I applied for a new job when I was 36 weeks pregnant with Ana Lia, and my starting date was five weeks after she was born. Since I would be working full time in an office, I knew I would have to pump while I was at work. I started reading about how to get a breastfed baby to take a bottle, and the first night we tried it, I was so nervous. I read that I may need to leave the room or even the house and that she may refuse several times. We didn’t have much time to practice before I went back to work, so I had a lot of anxiety about how successful we should be. Like so many times, my anxiety was unwarranted. Ana Lia took her first bottle, drank all of it while I pumped, and went right back to nursing the next session. She was a champ at nursing and at bottle feeding.

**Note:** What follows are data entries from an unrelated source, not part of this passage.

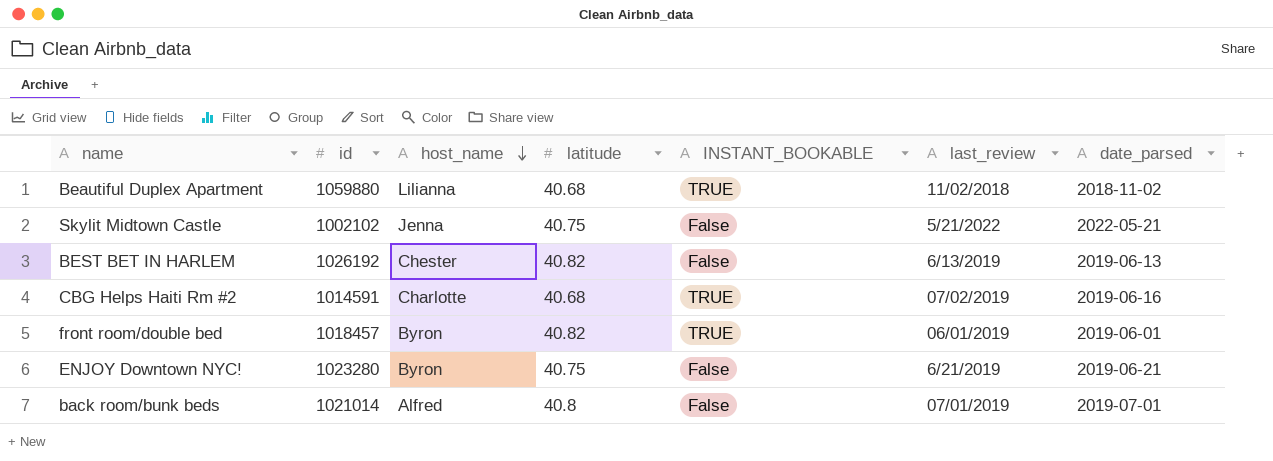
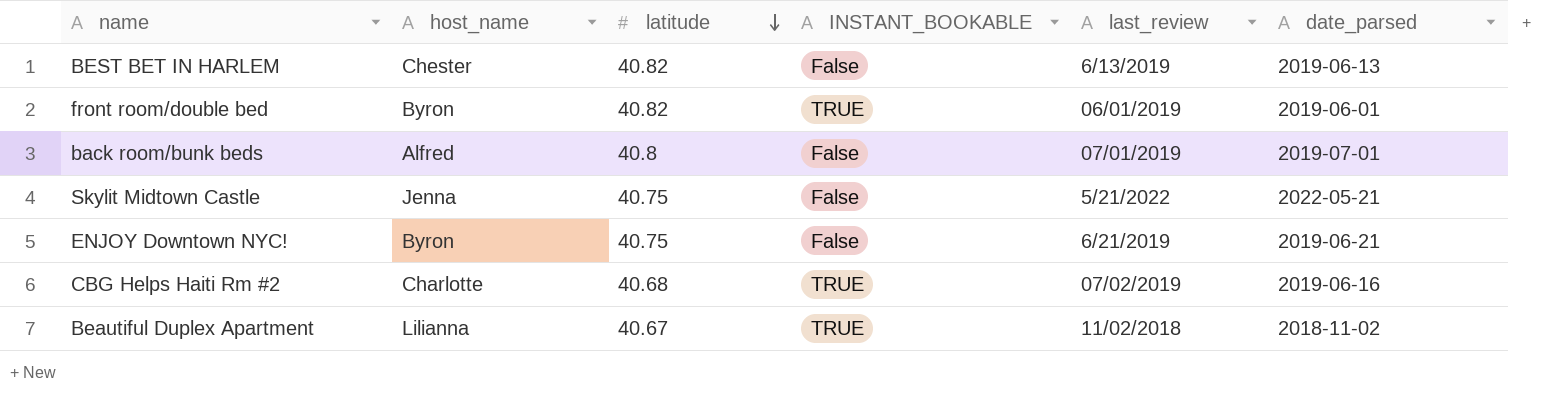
row order: host_name descending -> latitude descending
column id | position: 2 -> none
Beautiful Duplex Apartment | latitude: 40.68 -> 40.67

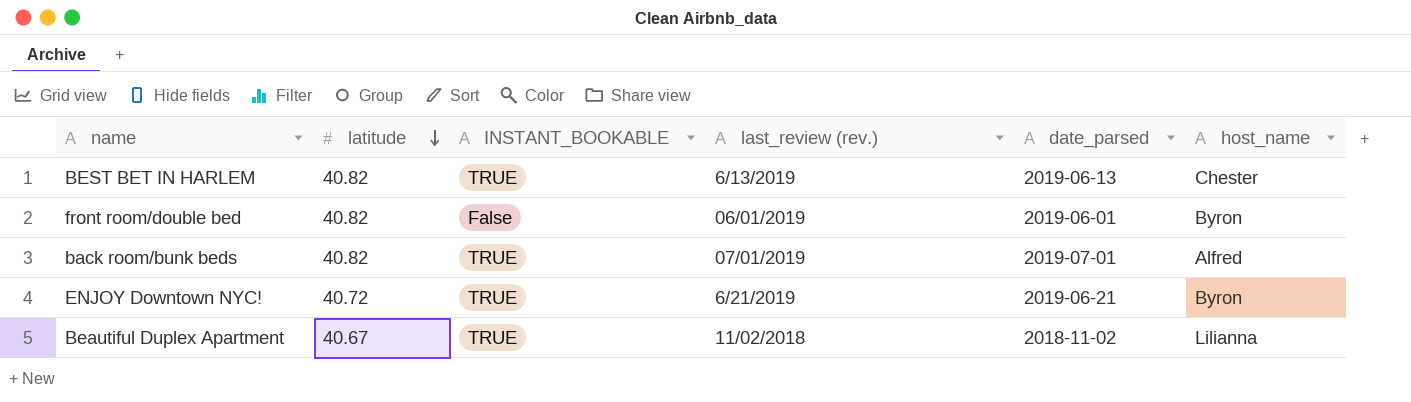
column name: last_review -> last_review (rev.)
column host_name | position: 2 -> 6
row Skylit Midtown Castle: Jenna | 40.75 | False | 5/21/2022 | 2022-05-21 -> none
row CBG Helps Haiti Rm #2: Charlotte | 40.68 | TRUE | 07/02/2019 | 2019-06-16 -> none
BEST BET IN HARLEM | INSTANT_BOOKABLE: False -> TRUE
front room/double bed | INSTANT_BOOKABLE: TRUE -> False
back room/bunk beds | latitude: 40.8 -> 40.82
back room/bunk beds | INSTANT_BOOKABLE: False -> TRUE
ENJOY Downtown NYC! | latitude: 40.75 -> 40.72
ENJOY Downtown NYC! | INSTANT_BOOKABLE: False -> TRUE

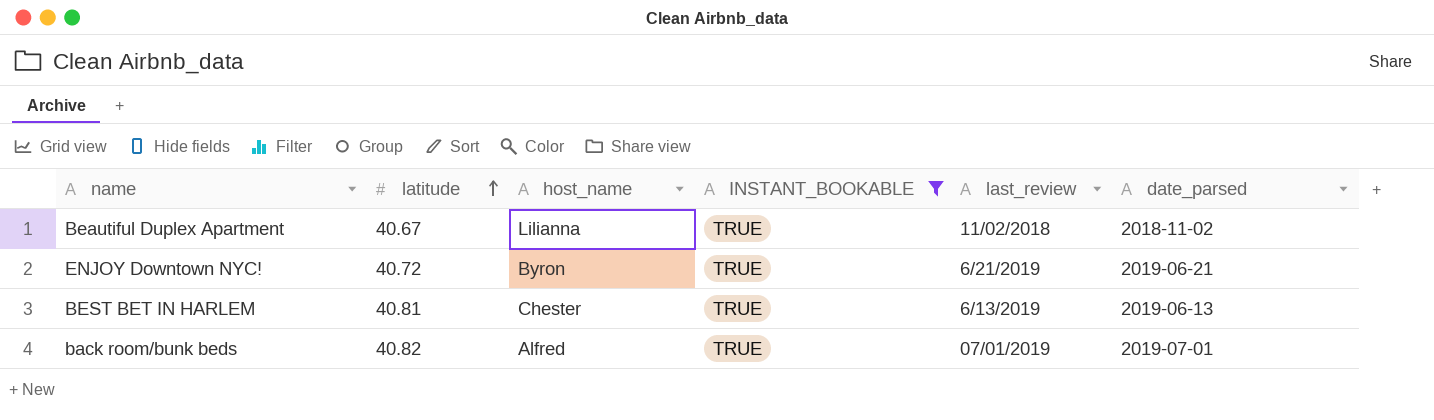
filter: none -> INSTANT_BOOKABLE = TRUE
row order: latitude descending -> latitude ascending
column host_name | position: 6 -> 3
column name: last_review (rev.) -> last_review
BEST BET IN HARLEM | latitude: 40.82 -> 40.81

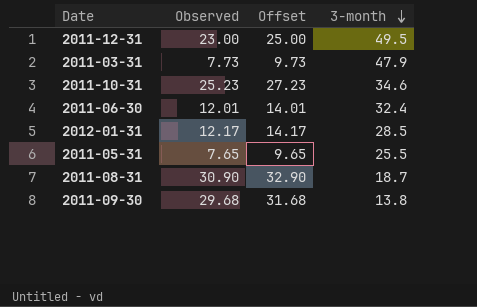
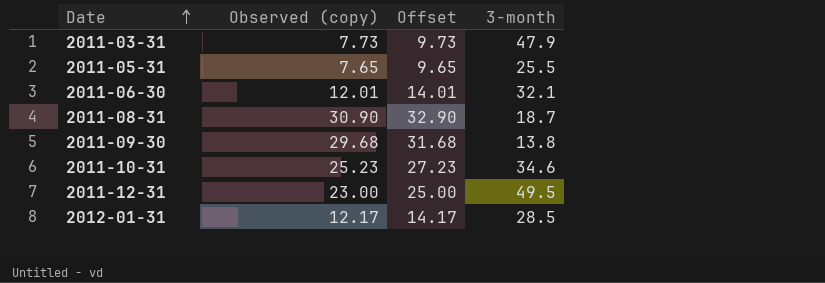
row order: 3-month descending -> Date ascending
column name: Observed -> Observed (copy)
2011-06-30 | 3-month: 32.4 -> 32.1

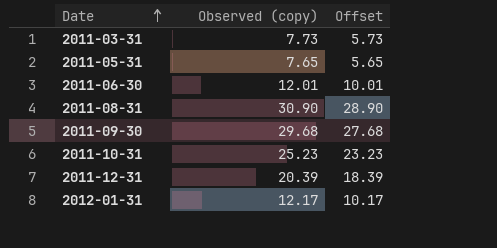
column 3-month | position: 4 -> none
column Offset | formula: [Observed (copy)] + 2 -> [Observed (copy)] - 2
2011-12-31 | Observed (copy): 23.00 -> 20.39

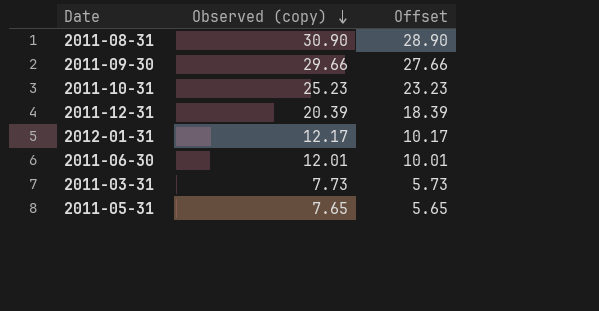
row order: Date ascending -> Observed (copy) descending
2011-09-30 | Observed (copy): 29.68 -> 29.66
2011-09-30 | Offset: 27.68 -> 27.66

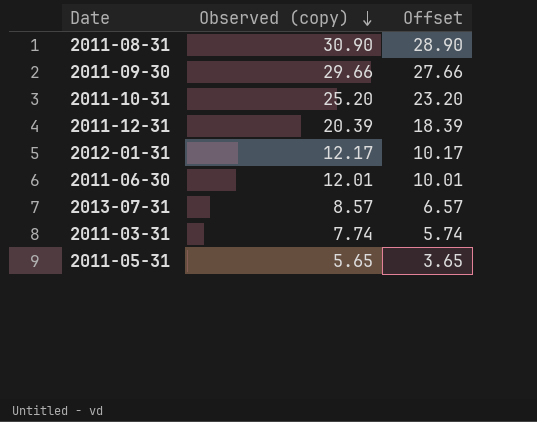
2011-10-31 | Observed (copy): 25.23 -> 25.20
2011-10-31 | Offset: 23.23 -> 23.20
row 2013-07-31: none -> 8.57 | 6.57
2011-03-31 | Observed (copy): 7.73 -> 7.74
2011-03-31 | Offset: 5.73 -> 5.74
2011-05-31 | Observed (copy): 7.65 -> 5.65
2011-05-31 | Offset: 5.65 -> 3.65

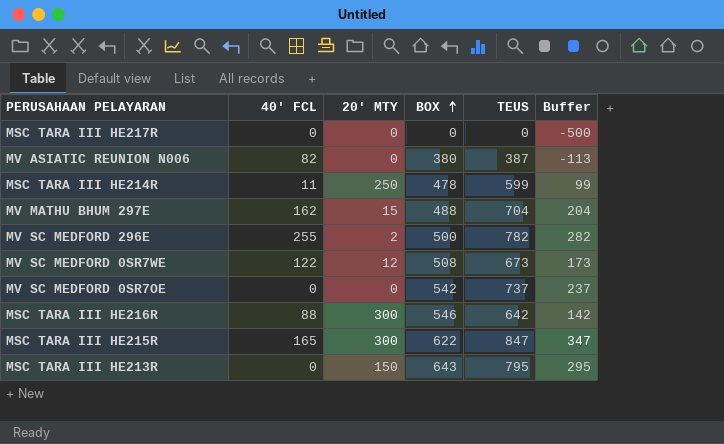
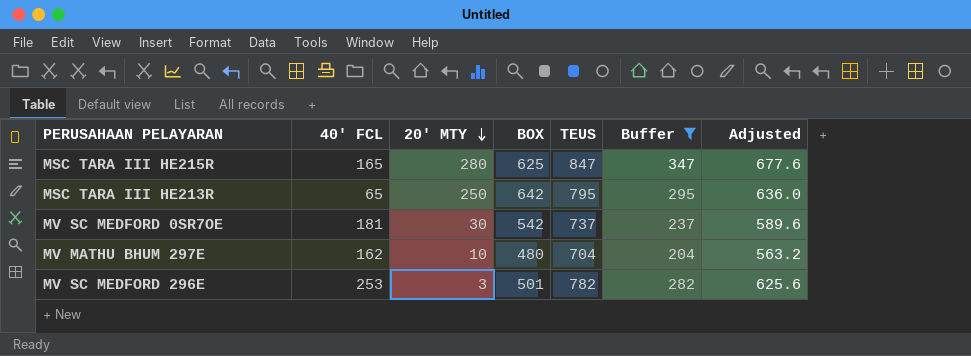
filter: none -> Buffer >= 204
row order: BOX ascending -> 20' MTY descending
column Adjusted | formula: none -> [TEUS] * 0.8
MSC TARA III HE215R | 20' MTY: 300 -> 280
MSC TARA III HE215R | BOX: 622 -> 625
MSC TARA III HE213R | 40' FCL: 0 -> 65
MSC TARA III HE213R | 20' MTY: 150 -> 250
MSC TARA III HE213R | BOX: 643 -> 642
MV SC MEDFORD 0SR7OE | 40' FCL: 0 -> 181
MV SC MEDFORD 0SR7OE | 20' MTY: 0 -> 30
MV MATHU BHUM 297E | 20' MTY: 15 -> 10
MV MATHU BHUM 297E | BOX: 488 -> 480
MV SC MEDFORD 296E | 40' FCL: 255 -> 253
MV SC MEDFORD 296E | 20' MTY: 2 -> 3
MV SC MEDFORD 296E | BOX: 500 -> 501

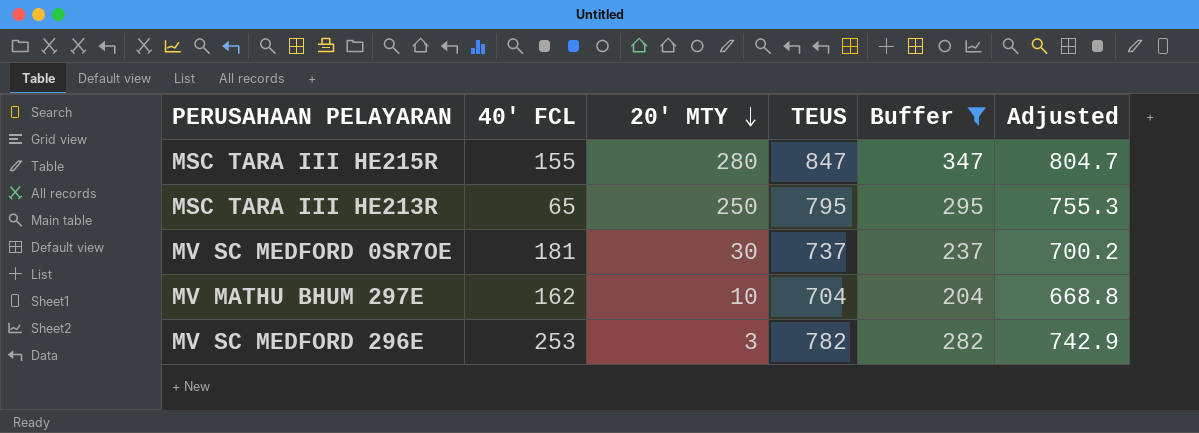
column BOX | position: 4 -> none
column Adjusted | formula: [TEUS] * 0.8 -> [TEUS] * 0.95
MSC TARA III HE215R | 40' FCL: 165 -> 155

I gradually built in two or three pumping sessions a day immediately after nursing before I returned to work because I thought that I would need a freezer full of milk before I left. Logically, as long as you are pumping regularly while at work, you only need one or two days worth in the freezer because you are going to restock it when you get home. My anxiety is always at its height during pregnancy and postpartum, so I made myself pump more than 100 ounces to feel secure to leave home. To be clear, if she took three bottles while I was at work, that would have been 12 ounces in total. There’s no reason I needed 100 ounces of milk at any time. But, it made me feel less anxious, so I did it.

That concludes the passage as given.